The Secretary of Foreign Relations, Marcelo Ebrard said that Mexico had opened its doors to Afghan journalists “in order to protect them and to be consistent with this policy. We did not have time for the normal official channels,” said the chancellor.
Ben Smith wrote that Ebrard was at home when he received a message from Azam Ahmed, who was head of the correspondents in Kabul and Mexico but is currently on leave to write a book.
“Is the government of Mexico willing to receive refugees from Afghanistan?” Asked Ahmed. “We have people there, good people who are trying to get out,” he added.
Ebrard responded in principle that it would not be possible. Then he said he thought about whether his secretariat could get around what would typically require “hours and hours” of processing and a cabinet meeting. “So I called the president and explained the situation to him,” he said.
President Andrés Manuel López Obrador agreed that “the situation was moving very quickly and the decision had to be made just as quickly,” Ebrard told the NYT.
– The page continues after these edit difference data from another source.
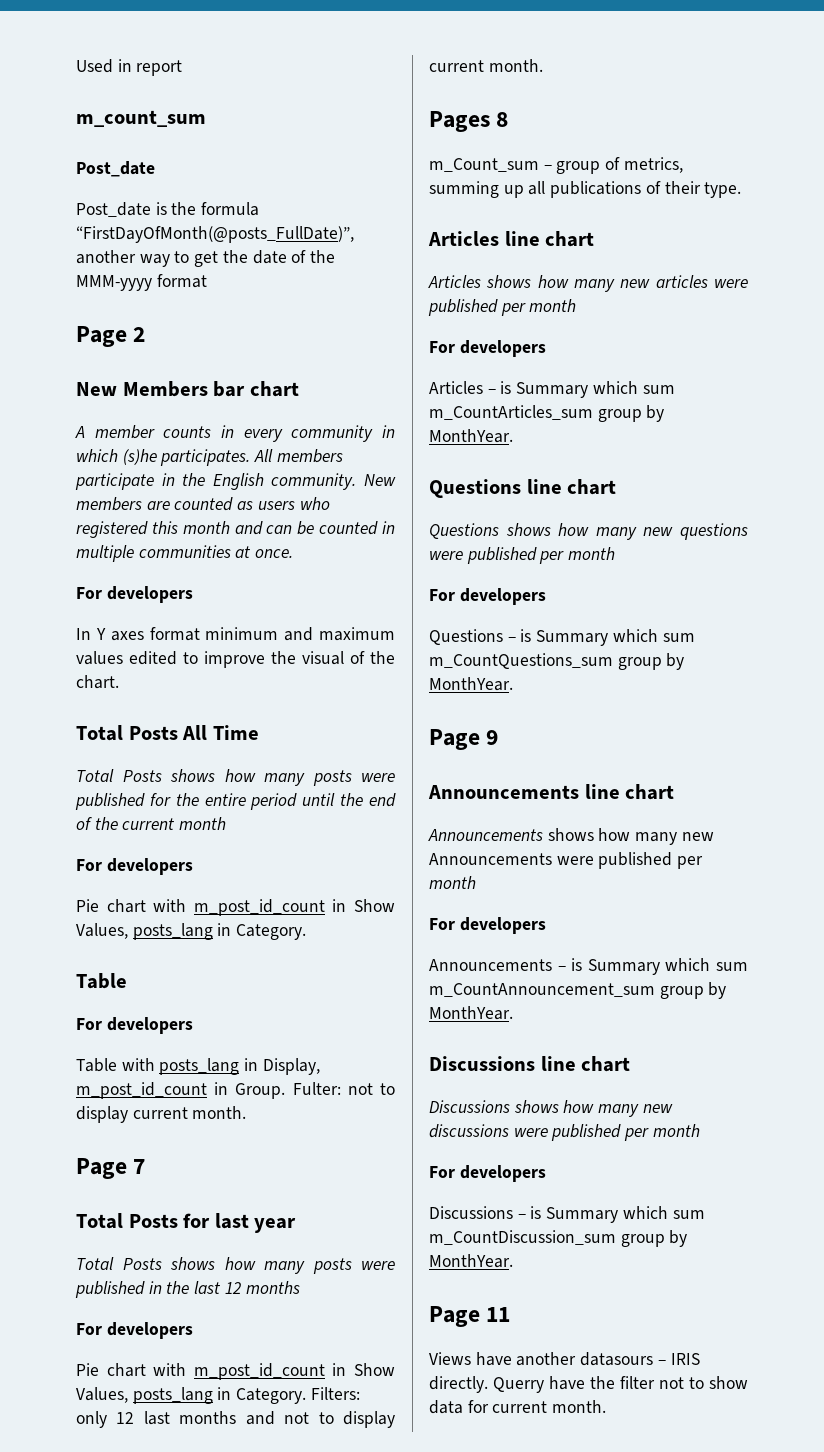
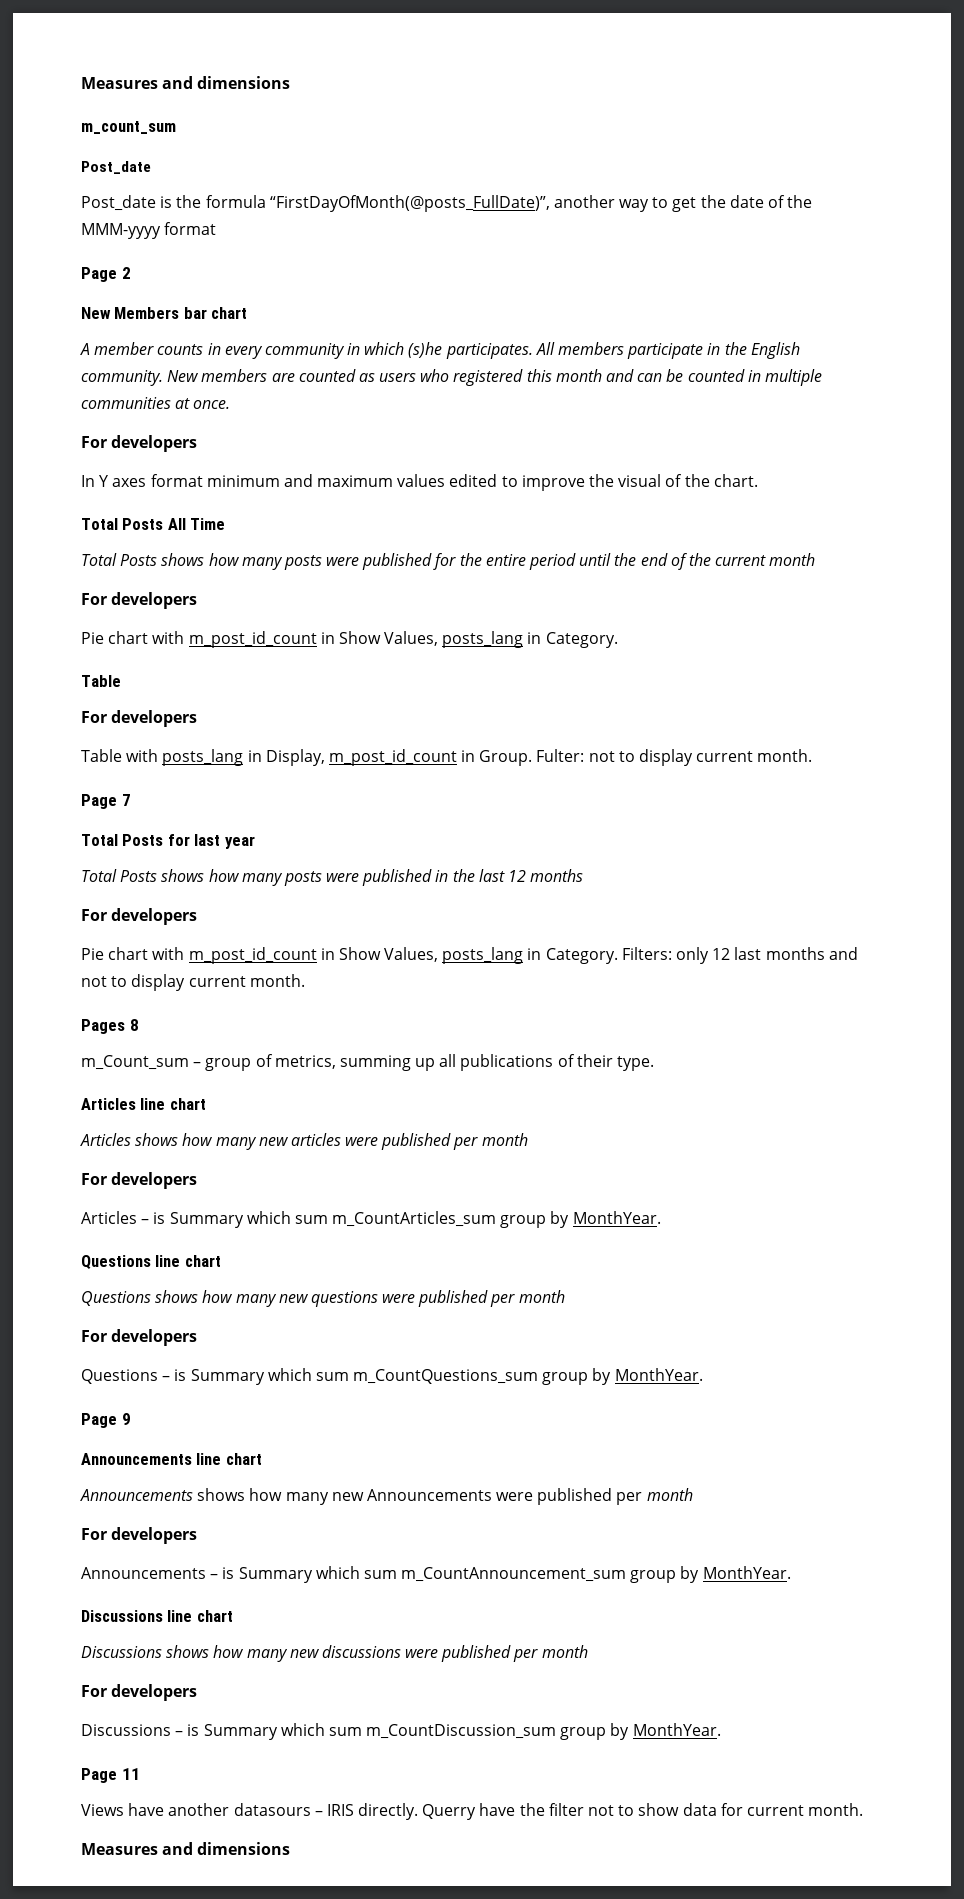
[76,59,183,76] Used in report -> [81,76,291,89] Measures and dimensions
(607, 1406) none -> [81,1842,291,1855] // Measures and dimensions

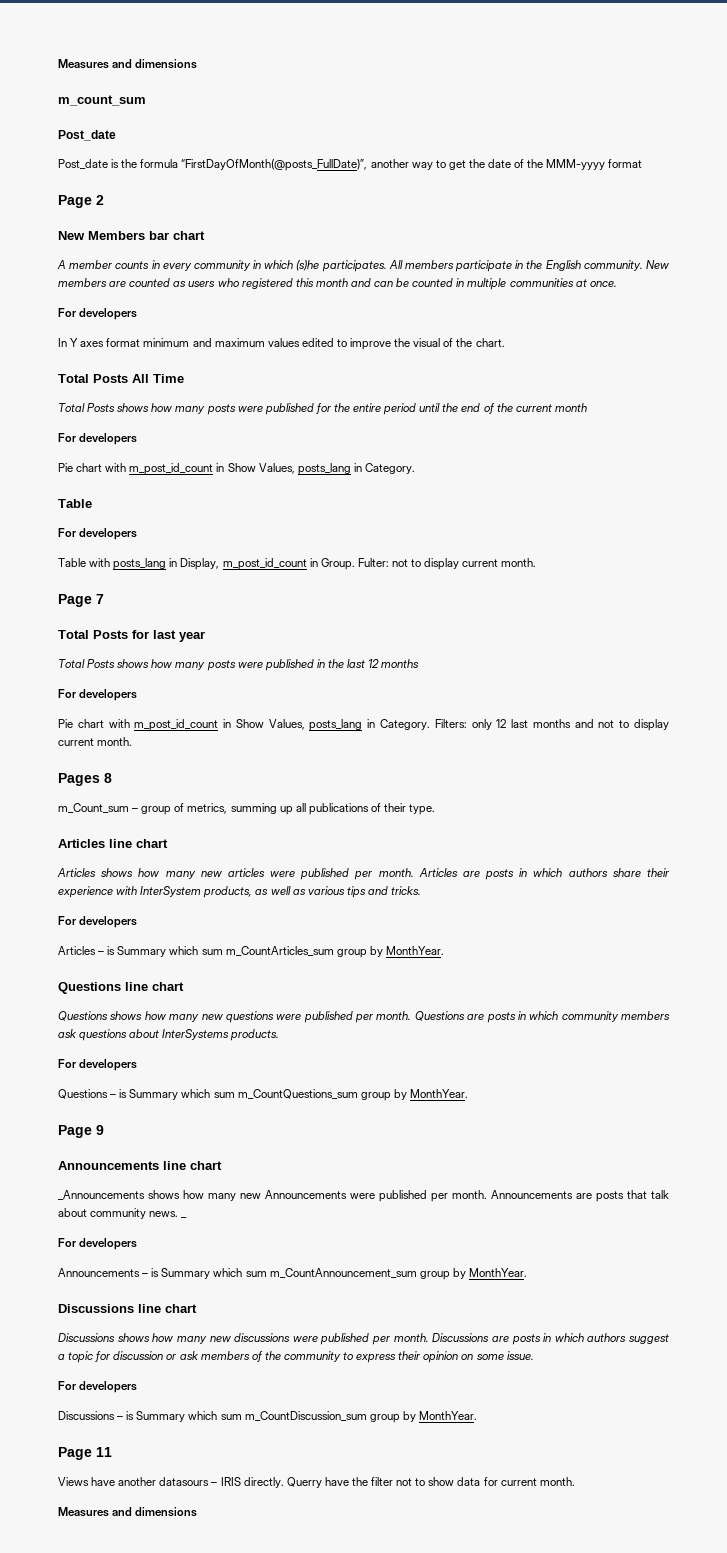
[481,1133,528,1146] month -> [378,868,669,880] [58,886,422,898] month. Articles are posts in which authors share their experience with InterSystem products, as well as various tips and tricks.
[518,1290,565,1303] month -> [376,1011,670,1023] [58,1029,280,1041] month. Questions are posts in which community members ask questions about InterSystems products.
[80,1489,193,1501] Announcements -> [58,1190,145,1200] _Announcements
[646,1488,693,1501] month -> [452,1190,669,1202] [58,1208,179,1219] [181,1217,188,1218] month. Announcements are posts that talk about community news. _
[541,1645,588,1658] month -> [393,1333,669,1345] [58,1351,534,1363] month. Discussions are posts in which authors suggest a topic for discussion or ask members of the community to express their opinion on some issue.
“We saw this request not as a foreign policy between Mexico and the United States,” he continued. “Rather, it’s a simple stand-off between someone who was a reporter in Kabul a few years ago and me, who was in a position to make some decisions.”
Within hours, Ebrard responded telling Ahmed that he was ready to give assurances, to a charter plane or another government, that he would accept a list of Afghans.
“Mexico’s help to rescue the US allies contradicts the image that the country usually has in the divisive immigration policy,” he said not wanting to expand on the irony. “Perhaps society in the United States is not aware of the Mexican tradition regarding refugees,” he said lightheartedly.
The Mexican government is now seeking to extend similar protections to other journalists and women who are at risk in Afghanistan, Ebrard added.
“We are deeply grateful for the help and generosity of the Mexican government,” AG Sulzberger, editor and president of The New York Times wrote.
“Your help has been invaluable in putting our Afghan colleagues and their families out of harm’s way. We urge the entire international community to follow this example and to continue working on behalf of the brave Afghan journalists who are still at risk.”
NYT said that although the United States has increased its evacuation flights, the US immigration system, politicized and bureaucratic, has had difficulties responding to the crisis.
Earlier this month, the government of Mexico announced it had already begun accepting refugee applications for Afghan citizens wanting to flee their country.